Katie had a very calming effect on me. She was the real deal. She actually counted with me as we did our preliminary exercises, which she only made me do to make sure I had proper form. She was impressed. I had done them so many times before. In fact, at one point, I admitted that I had lost count while talking with her through my "knee flexes." She joked that she wasn't the mathematician, but that I had exactly "three left." Very nice! At least she was counting. The most impressive thing about her was that she fearlessly "undressed" my wounds without squirming or using gloves. With this afternoon being the appointed time to change my very bloody dressings, I had to go to PT with the original surgical bandages on. I really wanted to change them prior to going in, but they were still "oozing" slightly. She not only took off the bandages, but she helped me clean up the area with alcohol swabs. I was won over.

In the end, she prescribed me 4 weeks of therapy, with 2 sessions each week. She even went as far to say that if I showed such promise that I wouldn't need her services, the therapy could be abbreviated at any time. She also promise that we would be doing activities that weren't so "boring" as leg lifts. I TOTALLY owe Katie everything for restoring my faith in the physical therapy profession. It's going to very hard to cut our sessions short, because I don't plan on doing 8 sessions at $20 co-pay a piece. I'm going to get it done at home and much, much sooner.

Perhaps I'll send her a gift certificate for the difference in what I save in co-pays to make up for her "lost income."

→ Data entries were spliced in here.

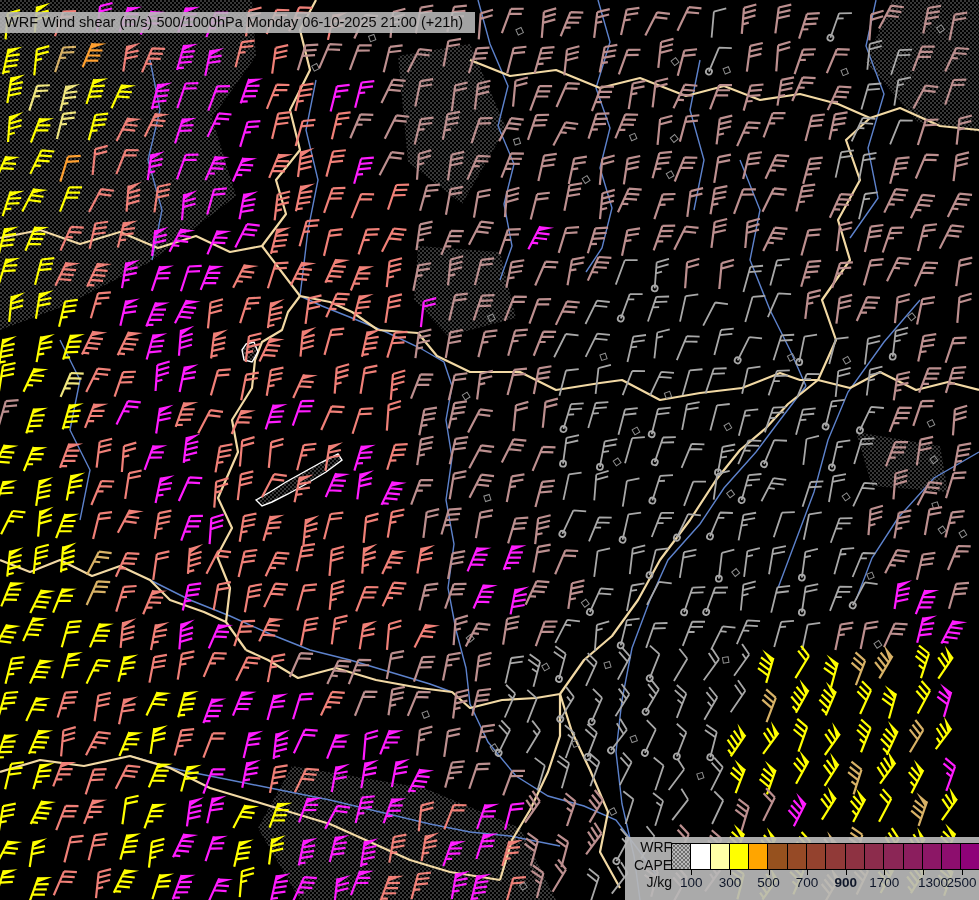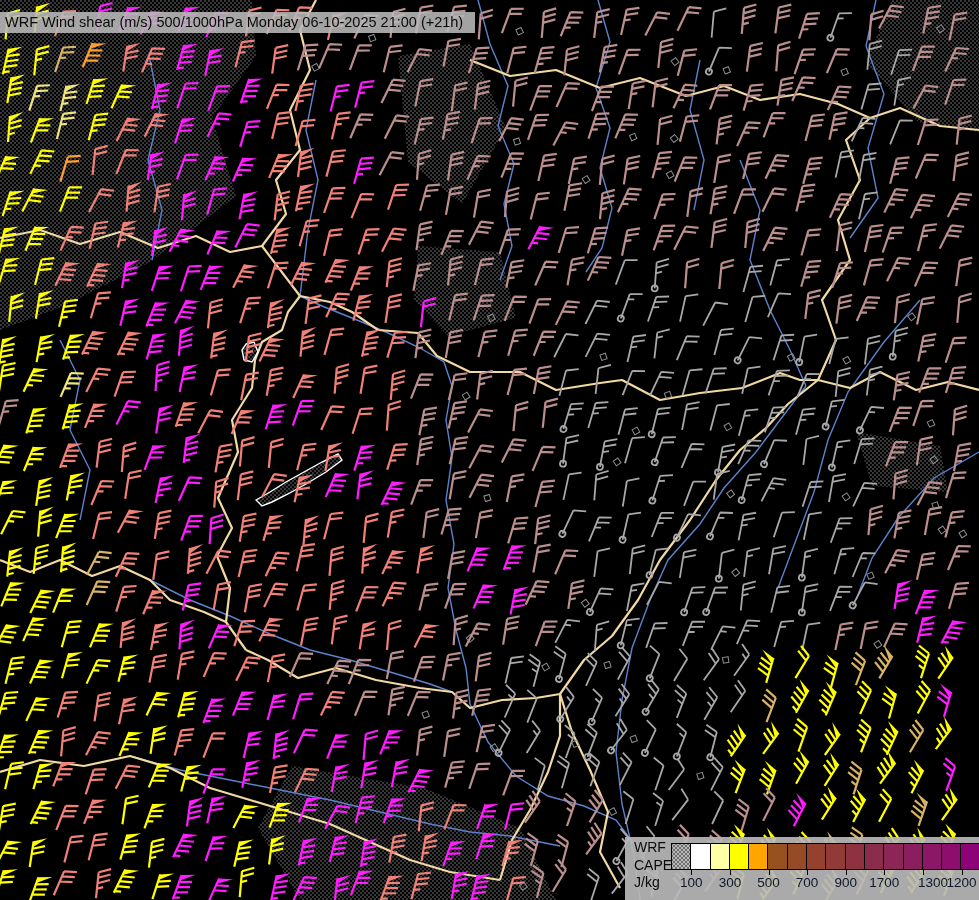"WRF" .legend-labels { text-align: none -> right }
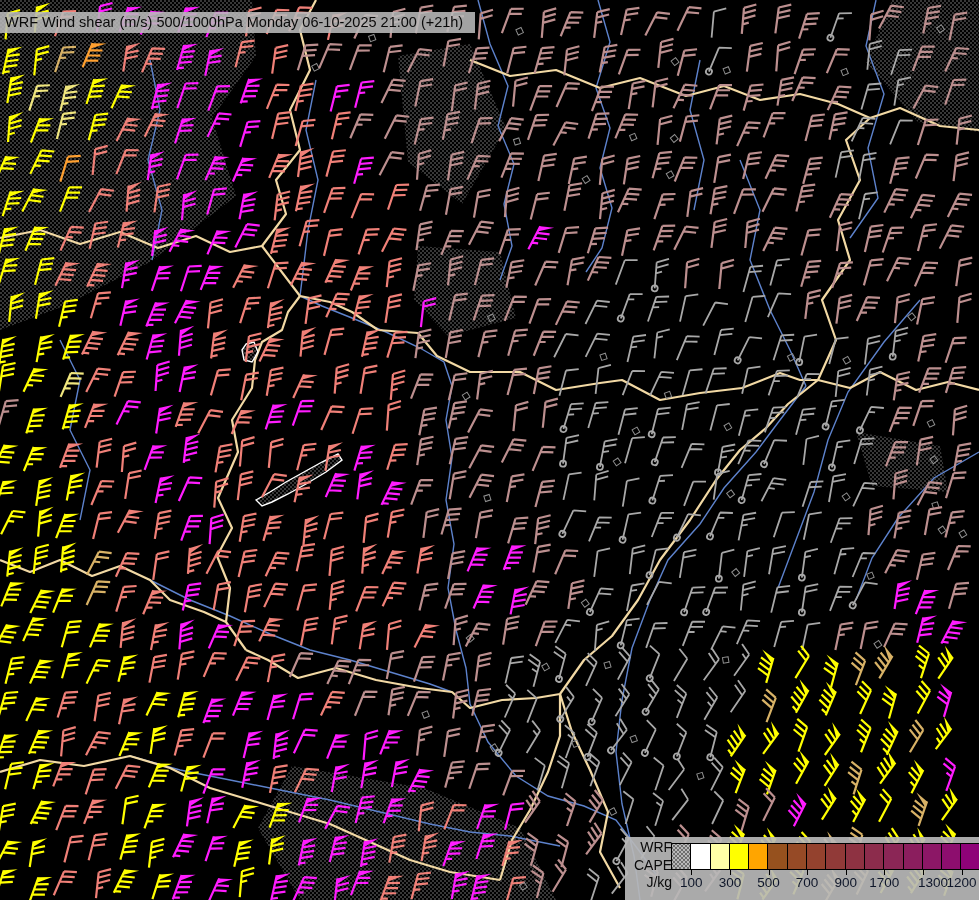"900" div.legend-ticklabel { font-weight: none -> bold }
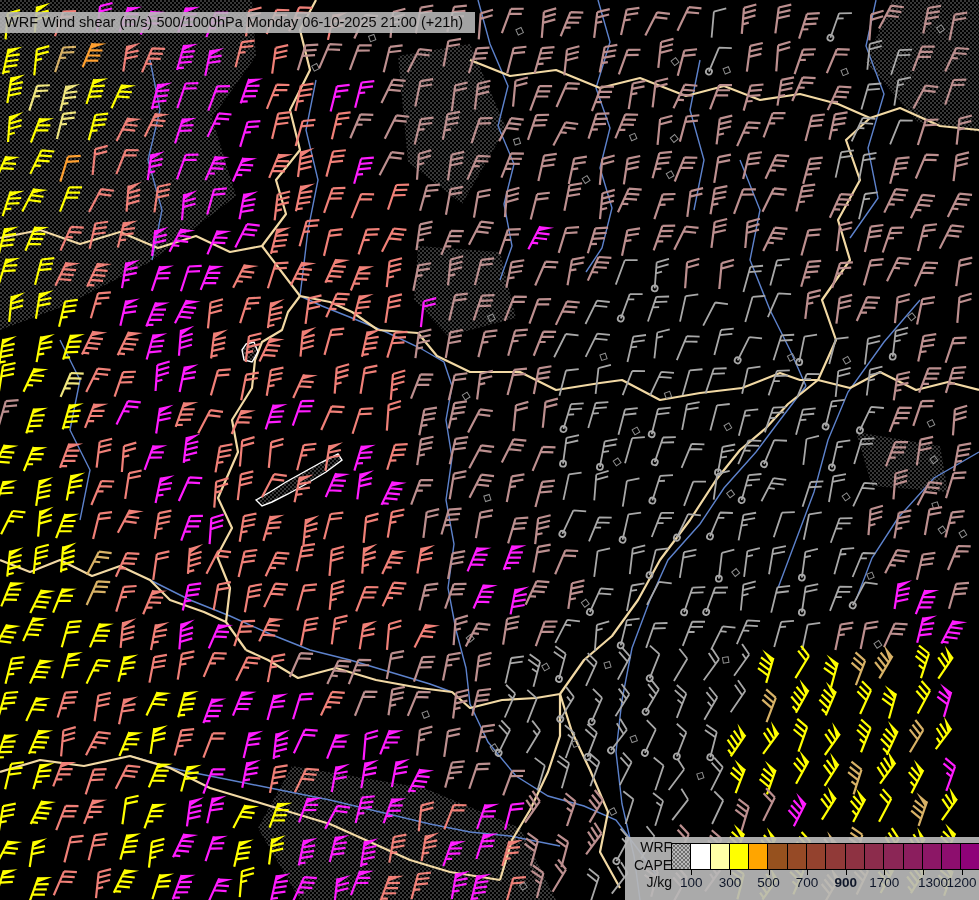"1200" div.legend-ticklabel { text: 1200 -> 2500 }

Thanks Katie! You actually seem like someone that would acknowledge a puss-filled sack around my knee as "irregular" and not just a requisite painful part of rehabbing on your own but paying others for.

2 comments:

Thomas Korpi said...

we JUST got back. i need to read all the e-mails... but wow. had no idea :( glad yer okay.

i like that yer legs make a figure 4 in the picture. reminds me of all the headlocks you used to put me in.

Anonymous said...

Well my opinion of PT's was about the same as yours until I went to one for the frozen shoulder I had a couple years ago. At first I thought this was pretty silly stuff not doing much good but low and behold about 4 months later I was back to normal and I have had no problems since. Hard to argue with success. Hang in there and just do the exercises, thats the key to getting it done in the shortest possible time.